» **EXERCISE**:
Which lines in the data below contain the word "устройства"? Pull each of them out.

» **AVAILABLE DATA**:
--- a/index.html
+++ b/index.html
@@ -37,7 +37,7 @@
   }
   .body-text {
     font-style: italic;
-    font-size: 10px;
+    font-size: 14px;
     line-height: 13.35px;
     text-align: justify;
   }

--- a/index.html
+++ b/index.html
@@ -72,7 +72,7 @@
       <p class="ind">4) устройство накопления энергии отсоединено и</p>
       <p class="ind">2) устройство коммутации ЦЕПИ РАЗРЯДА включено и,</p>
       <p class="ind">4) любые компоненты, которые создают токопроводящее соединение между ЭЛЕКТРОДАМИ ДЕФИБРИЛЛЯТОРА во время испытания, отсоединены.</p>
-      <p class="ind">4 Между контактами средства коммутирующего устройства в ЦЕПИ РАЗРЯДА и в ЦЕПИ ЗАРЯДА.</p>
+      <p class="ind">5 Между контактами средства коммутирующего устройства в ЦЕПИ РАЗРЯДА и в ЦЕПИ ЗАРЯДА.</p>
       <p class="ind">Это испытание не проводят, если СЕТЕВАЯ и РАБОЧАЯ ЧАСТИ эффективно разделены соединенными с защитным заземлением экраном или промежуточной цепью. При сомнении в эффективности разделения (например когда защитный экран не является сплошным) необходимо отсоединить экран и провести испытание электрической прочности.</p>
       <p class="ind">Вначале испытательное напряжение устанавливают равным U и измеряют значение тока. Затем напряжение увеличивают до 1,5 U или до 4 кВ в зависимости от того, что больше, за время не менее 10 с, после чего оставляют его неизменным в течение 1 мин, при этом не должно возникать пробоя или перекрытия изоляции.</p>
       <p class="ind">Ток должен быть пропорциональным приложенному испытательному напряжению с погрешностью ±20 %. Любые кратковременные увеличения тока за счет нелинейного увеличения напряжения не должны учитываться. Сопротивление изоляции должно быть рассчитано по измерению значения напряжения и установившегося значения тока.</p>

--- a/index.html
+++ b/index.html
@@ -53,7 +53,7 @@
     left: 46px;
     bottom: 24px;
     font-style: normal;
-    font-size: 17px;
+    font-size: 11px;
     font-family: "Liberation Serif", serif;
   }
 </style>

» **WRITTEN RESPONSE**:
-      <p class="ind">4 Между контактами средства коммутирующего устройства в ЦЕПИ РАЗРЯДА и в ЦЕПИ ЗАРЯДА.</p>
+      <p class="ind">5 Между контактами средства коммутирующего устройства в ЦЕПИ РАЗРЯДА и в ЦЕПИ ЗАРЯДА.</p>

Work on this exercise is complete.